- Records from a dataset
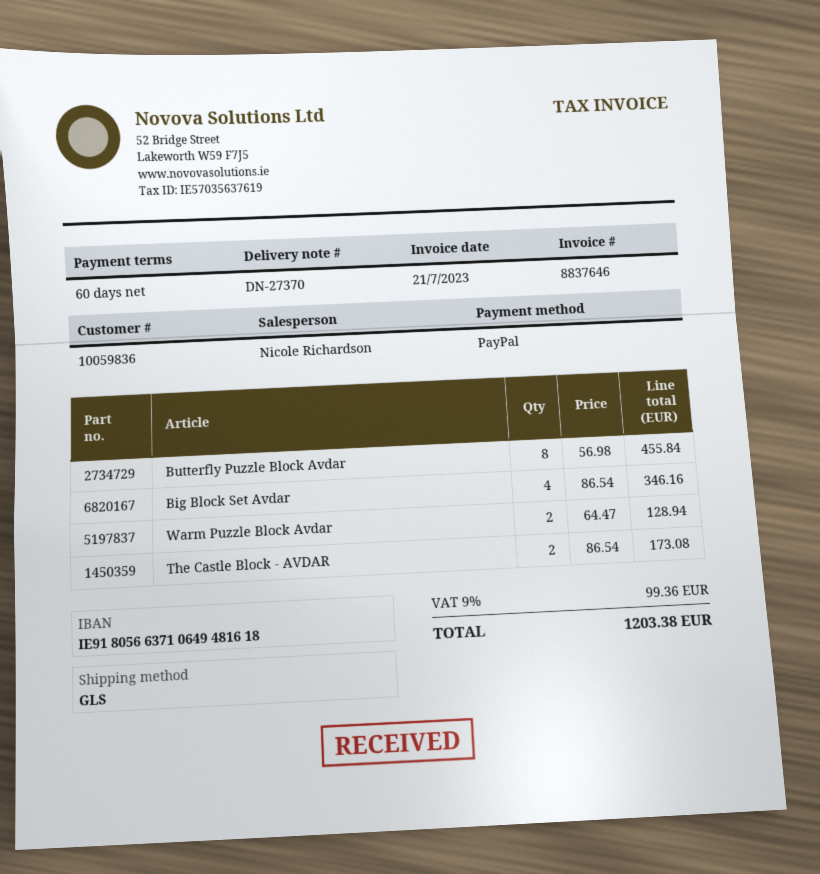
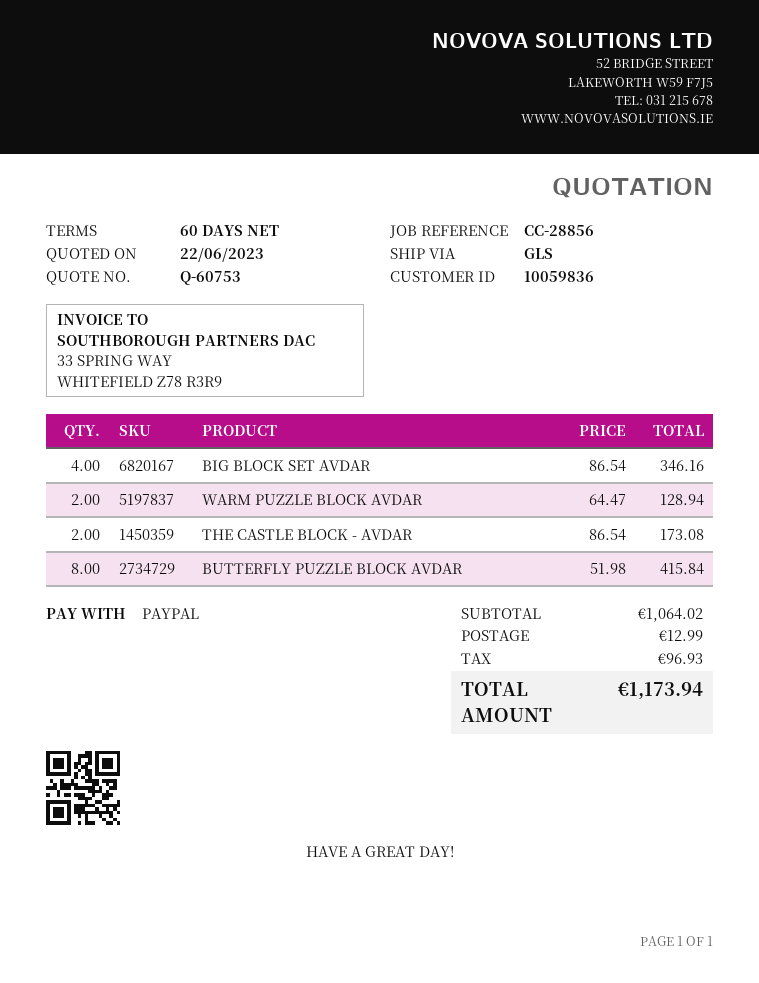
Butterfly Puzzle Block Avdar: 8 x 56.98 = 455.84 -> 8 x 51.98 = 415.84
shipping: none -> 12.99
tax: 99.36 -> 96.93
total: 1203.38 -> 1173.94

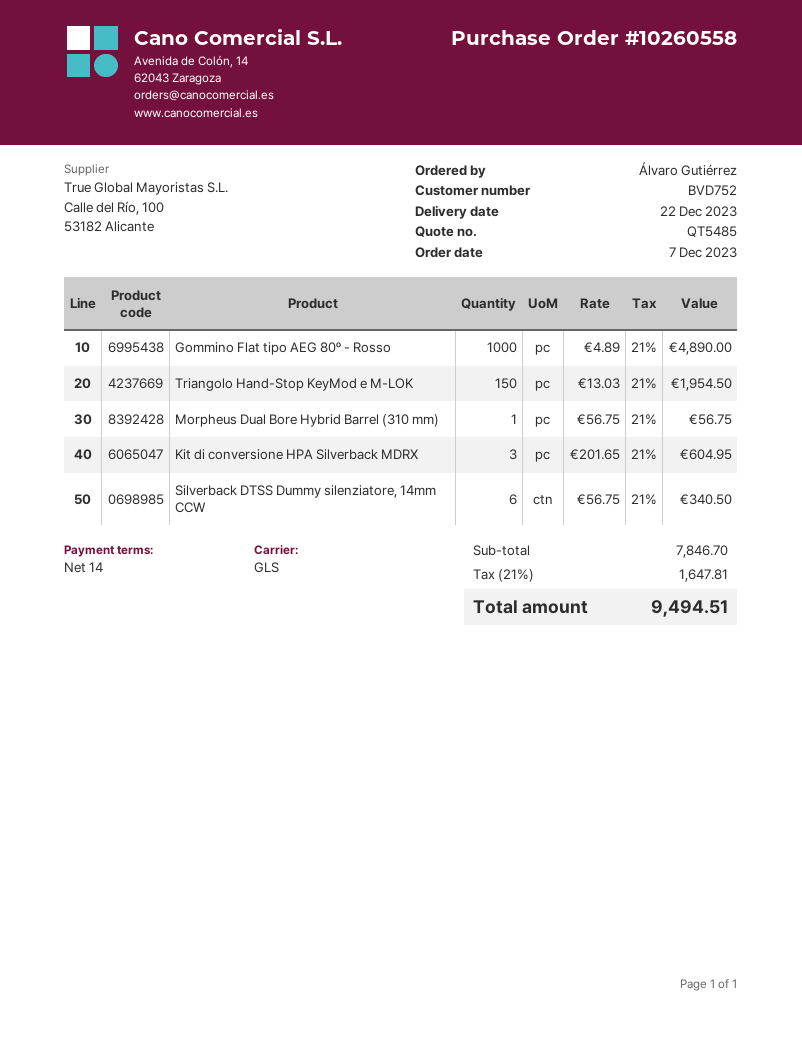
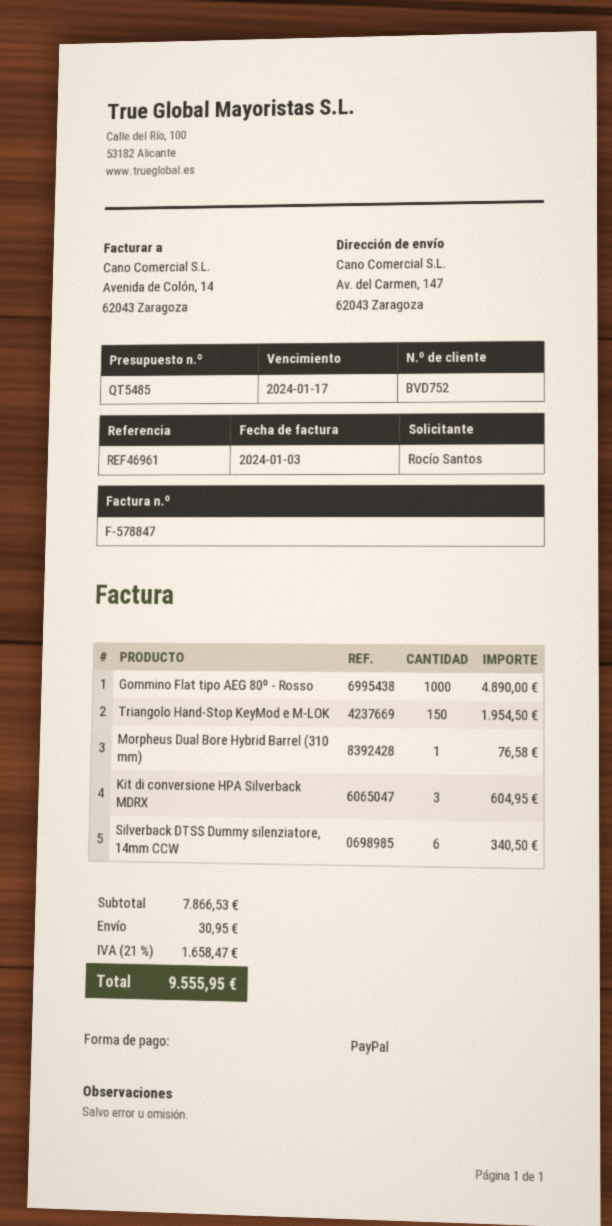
ordered by: Álvaro Gutiérrez -> Rocío Santos
Morpheus Dual Bore Hybrid Barrel (310 mm): 1 for 56.75 -> 1 for 76.58
subtotal: 7846.70 -> 7866.53
shipping: none -> 30.95
tax: 21% = 1647.81 -> 21% = 1658.47
total: 9494.51 -> 9555.95

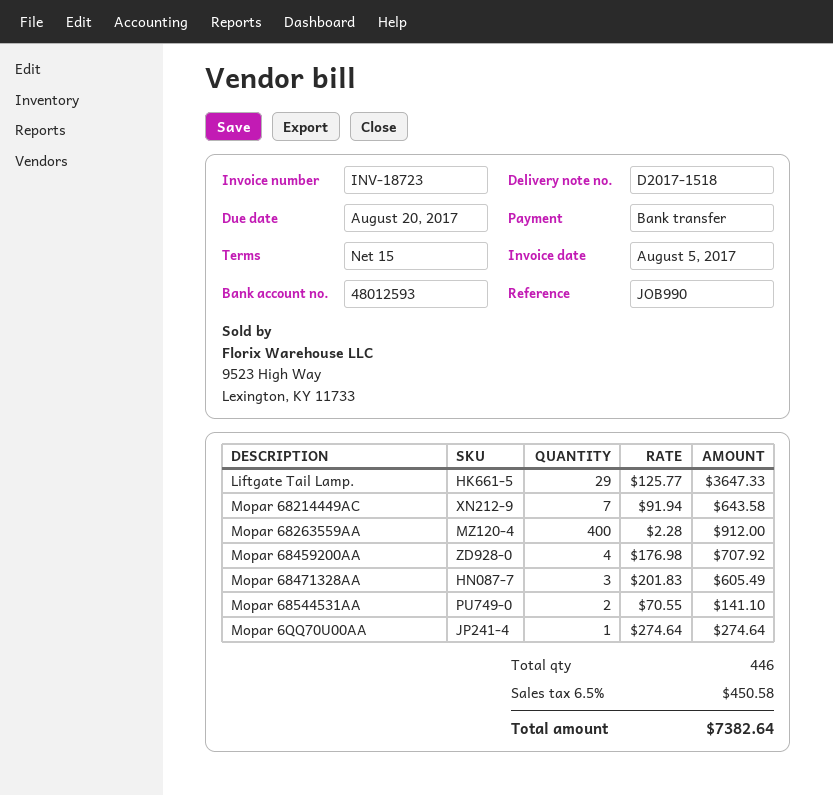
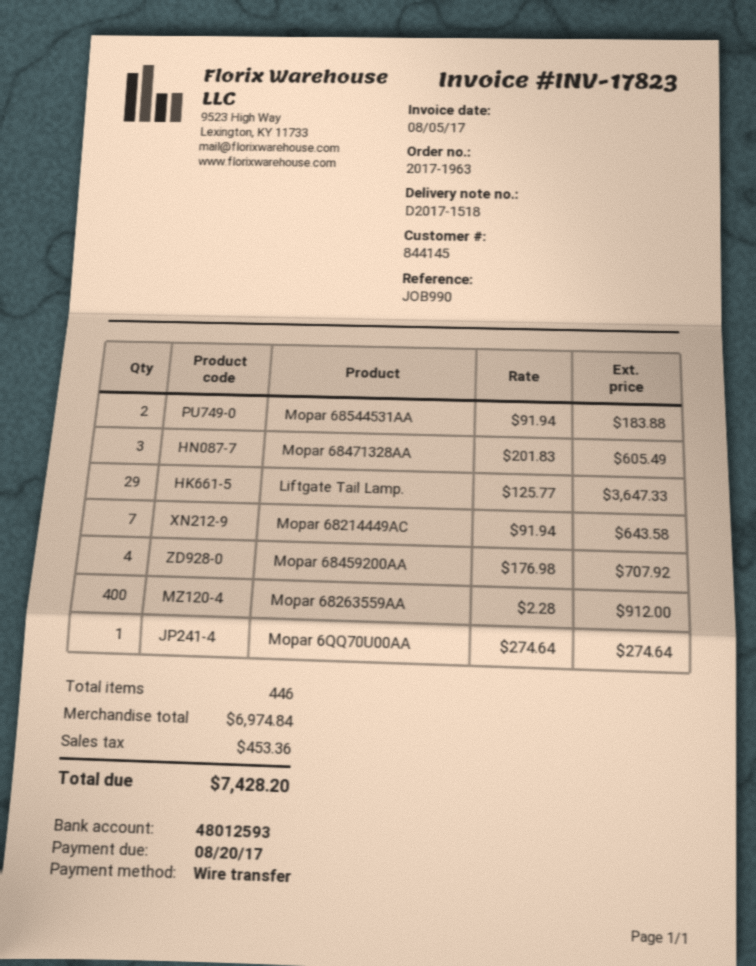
invoice number: INV-18723 -> INV-17823
Mopar 68544531AA: 2 x 70.55 = 141.10 -> 2 x 91.94 = 183.88
tax: 450.58 -> 453.36
total: 7382.64 -> 7428.20

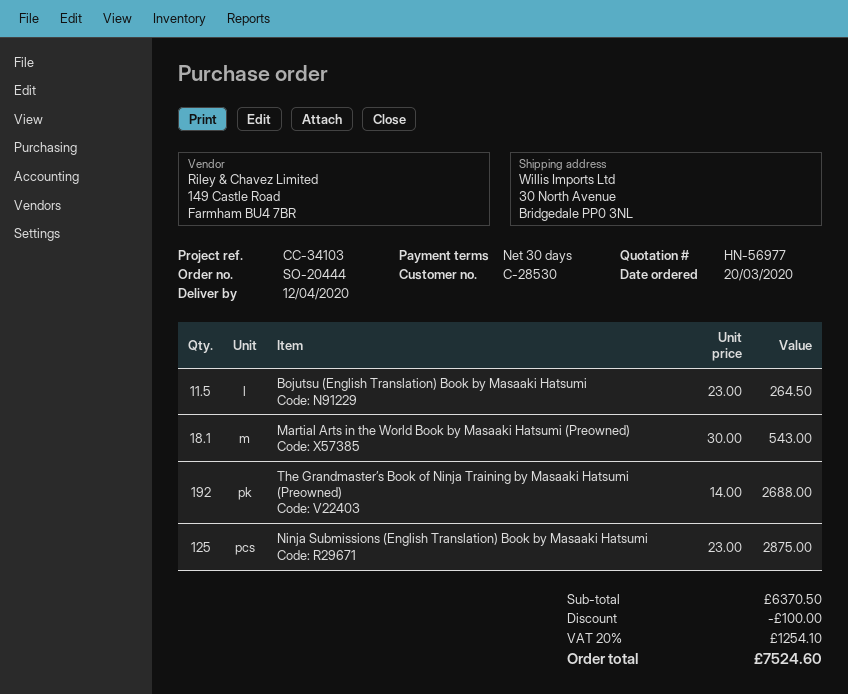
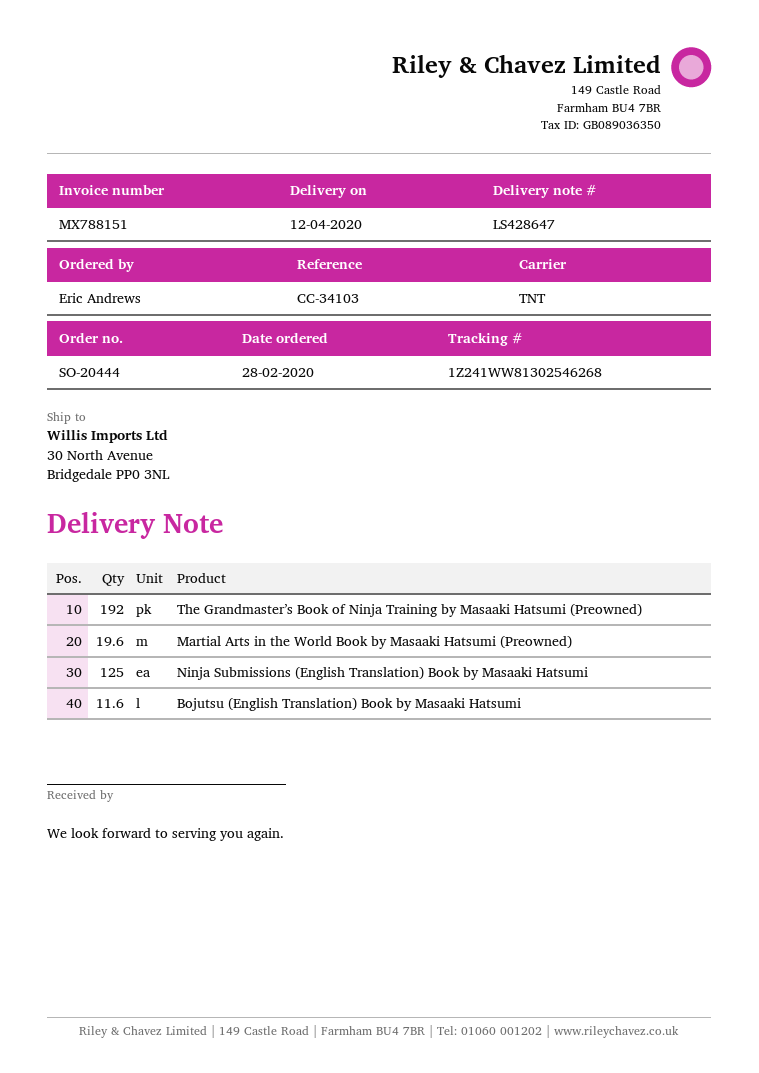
order date: 2020-03-20 -> 2020-02-28
Bojutsu (English Translation) Book by Masaaki Hatsumi: 11.5 -> 11.6
Martial Arts in the World Book by Masaaki Hatsumi (Preowned): 18.1 -> 19.6

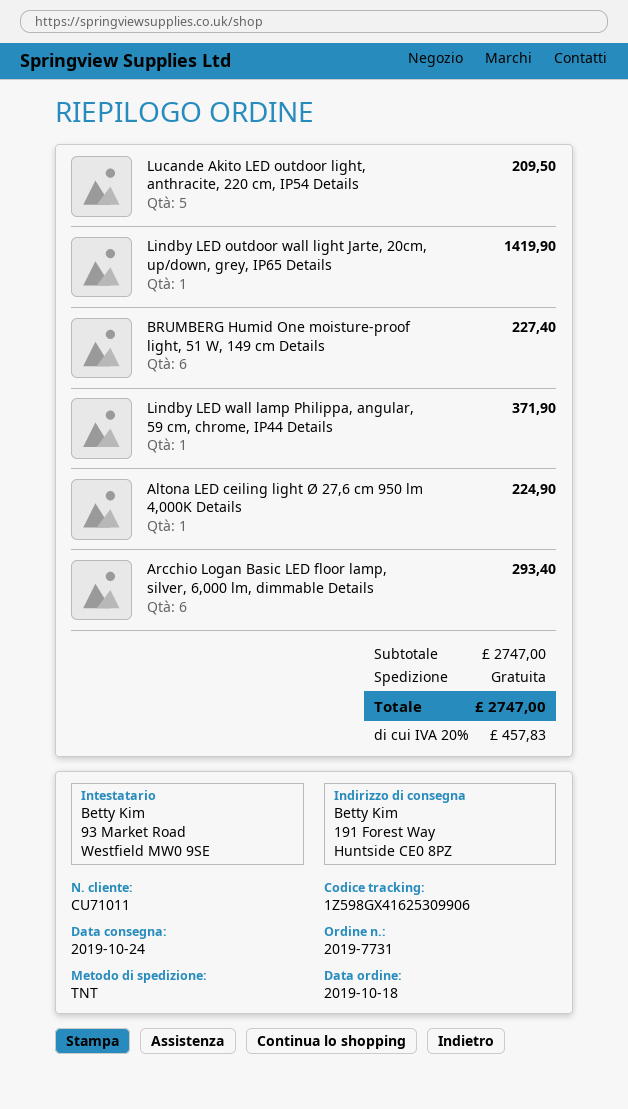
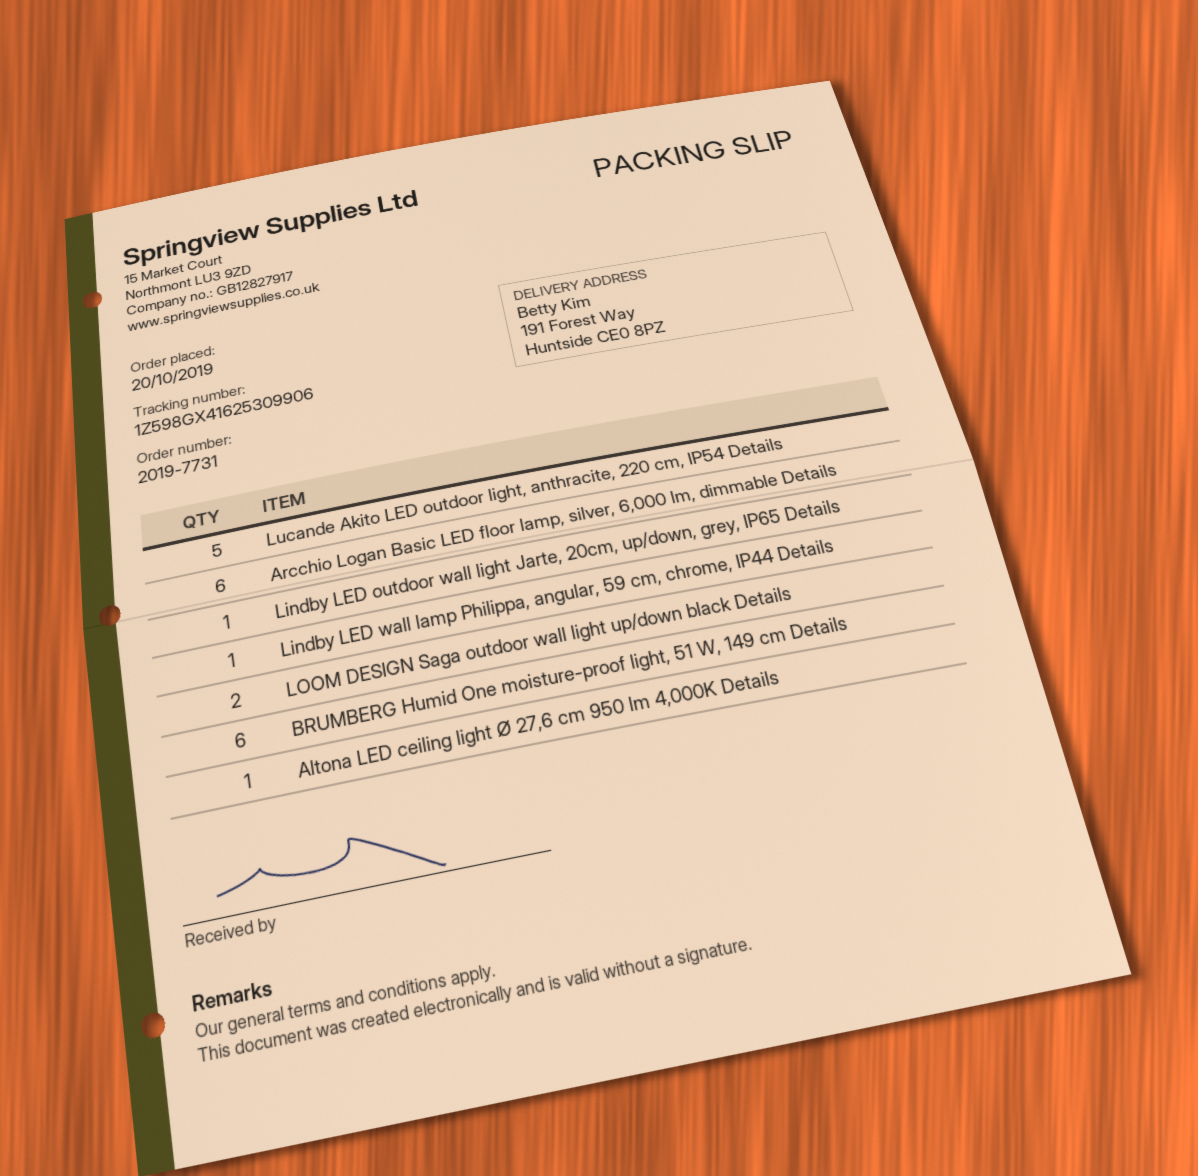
order date: 2019-10-18 -> 2019-10-20
LOOM DESIGN Saga outdoor wall light up/down black Details: none -> 2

- Task brief
Working from the line containing "order date: 2020-03-20 -> 2020-02-28" to the last line of the data, retype every line exactly, both ends included, and leave out all pictures.

- Your response
order date: 2020-03-20 -> 2020-02-28
Bojutsu (English Translation) Book by Masaaki Hatsumi: 11.5 -> 11.6
Martial Arts in the World Book by Masaaki Hatsumi (Preowned): 18.1 -> 19.6

order date: 2019-10-18 -> 2019-10-20
LOOM DESIGN Saga outdoor wall light up/down black Details: none -> 2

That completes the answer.